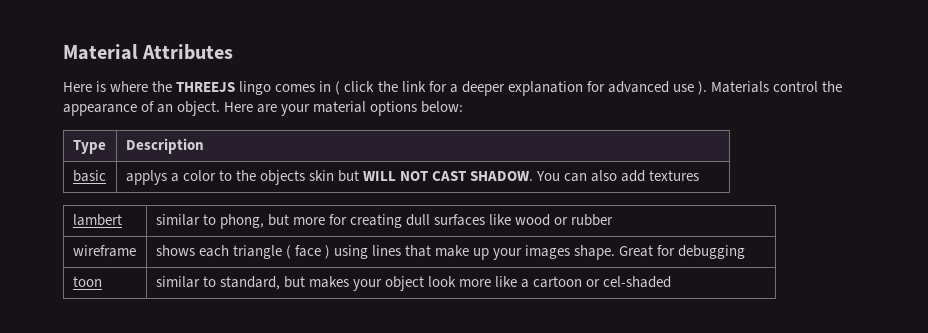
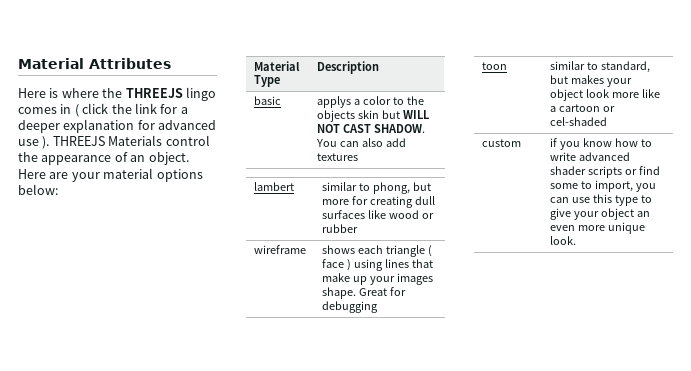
(707, 88) none -> [52,136,105,146] THREEJS
(464, 107) none -> [253,61,300,71] Material
(672, 282) none -> [481,139,521,147] [549,138,652,150] [549,152,630,161] [549,166,660,178] [549,180,656,192] [549,194,652,206] [549,208,650,220] [549,222,645,234] [549,236,576,245] // custom | if you know how to write advanced shader scripts or find some to import, you can use this type to give your object an even more unique look.

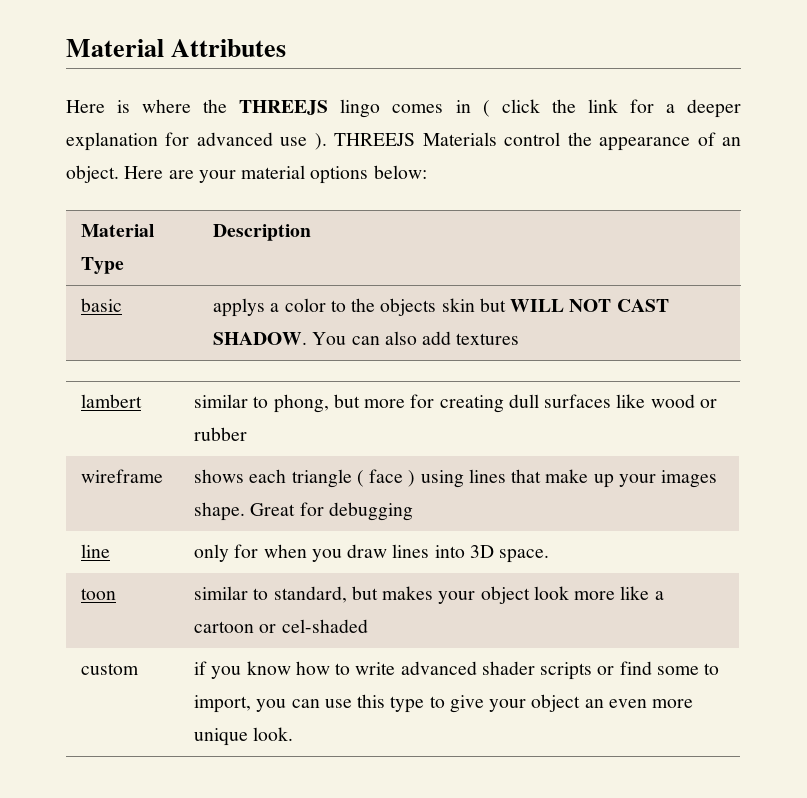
(378, 307) none -> [81,544,111,558] [194,544,550,563] // line | only for when you draw lines into 3D space.

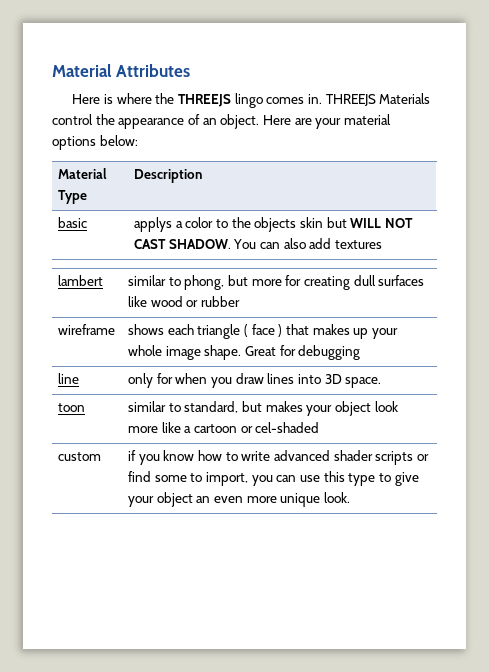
[455,99,741,118] [66,132,327,151] in ( click the link for a deeper explanation for advanced use ). -> [308,94,323,104] in.
[420,469,718,488] using lines that make up your images -> [285,324,398,339] [128,345,201,360] that makes up your whole image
◇ ◇ ◇
- [PROBLEM DETAILS]:
When you output the entries, keep each line exactly as it is and leave out any pictures.

- [RESULT FOR THIS TASK]:
(707, 88) none -> [52,136,105,146] THREEJS
(464, 107) none -> [253,61,300,71] Material
(672, 282) none -> [481,139,521,147] [549,138,652,150] [549,152,630,161] [549,166,660,178] [549,180,656,192] [549,194,652,206] [549,208,650,220] [549,222,645,234] [549,236,576,245] // custom | if you know how to write advanced shader scripts or find some to import, you can use this type to give your object an even more unique look.

(378, 307) none -> [81,544,111,558] [194,544,550,563] // line | only for when you draw lines into 3D space.

[455,99,741,118] [66,132,327,151] in ( click the link for a deeper explanation for advanced use ). -> [308,94,323,104] in.
[420,469,718,488] using lines that make up your images -> [285,324,398,339] [128,345,201,360] that makes up your whole image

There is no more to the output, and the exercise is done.